__Your task__
Give an exact copy of the lines of the records below, starting at the line containing "good at leading." and running to the end.

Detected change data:
----

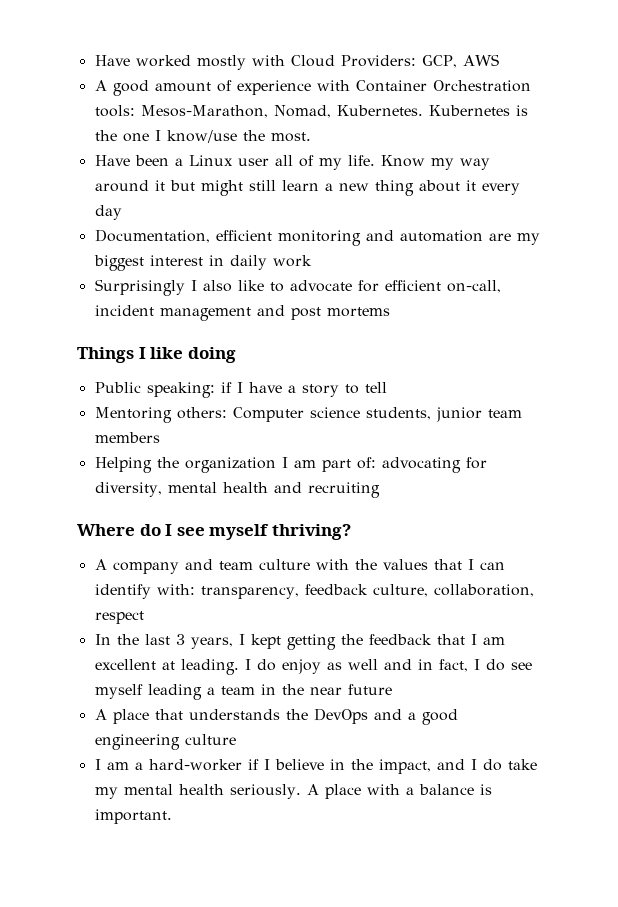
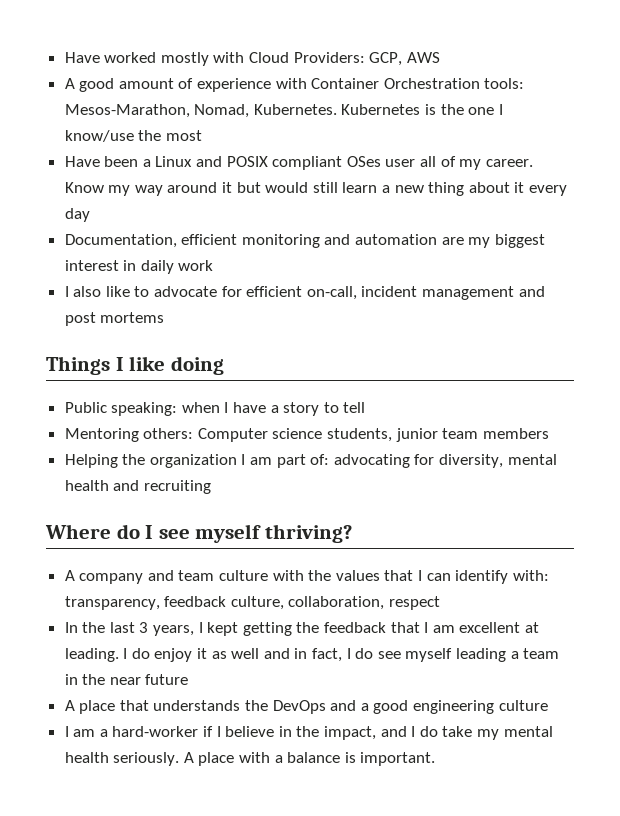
- Kubernetes is the one I know/use the most.
+ Kubernetes is the one I know/use the most
- Have been a Linux user all of my life.
+ Have been a Linux and POSIX compliant OSes user all of my career.
- Know my way around it but might still learn a new thing about it every day
+ Know my way around it but would still learn a new thing about it every day
- Surprisingly I also like to advocate for efficient on-call, incident management and post mortems
+ I also like to advocate for efficient on-call, incident management and post mortems
- Public speaking: if I have a story to tell
+ Public speaking: when I have a story to tell
- I do enjoy as well and in fact, I do see myself leading a team in the near future
+ I do enjoy it as well and in fact, I do see myself leading a team in the near future

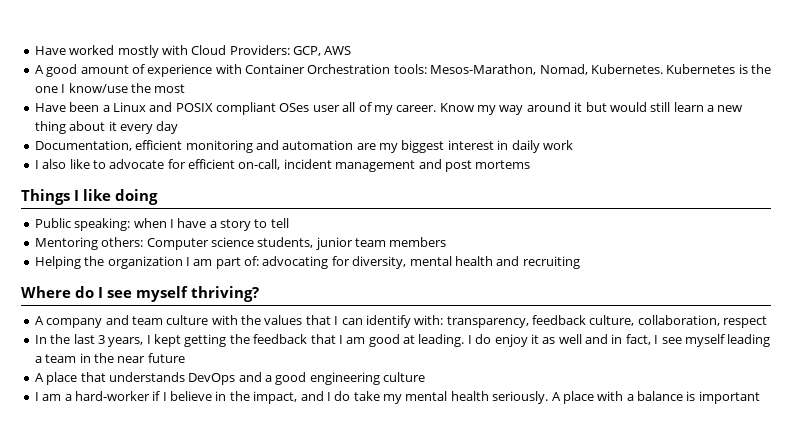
- In the last 3 years, I kept getting the feedback that I am excellent at leading.
+ In the last 3 years, I kept getting the feedback that I am good at leading.
- I do enjoy it as well and in fact, I do see myself leading a team in the near future
+ I do enjoy it as well and in fact, I see myself leading a team in the near future
- A place that understands the DevOps and a good engineering culture
+ A place that understands DevOps and a good engineering culture
- A place with a balance is important.
+ A place with a balance is important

----

__Exercise answer__
+ In the last 3 years, I kept getting the feedback that I am good at leading.
- I do enjoy it as well and in fact, I do see myself leading a team in the near future
+ I do enjoy it as well and in fact, I see myself leading a team in the near future
- A place that understands the DevOps and a good engineering culture
+ A place that understands DevOps and a good engineering culture
- A place with a balance is important.
+ A place with a balance is important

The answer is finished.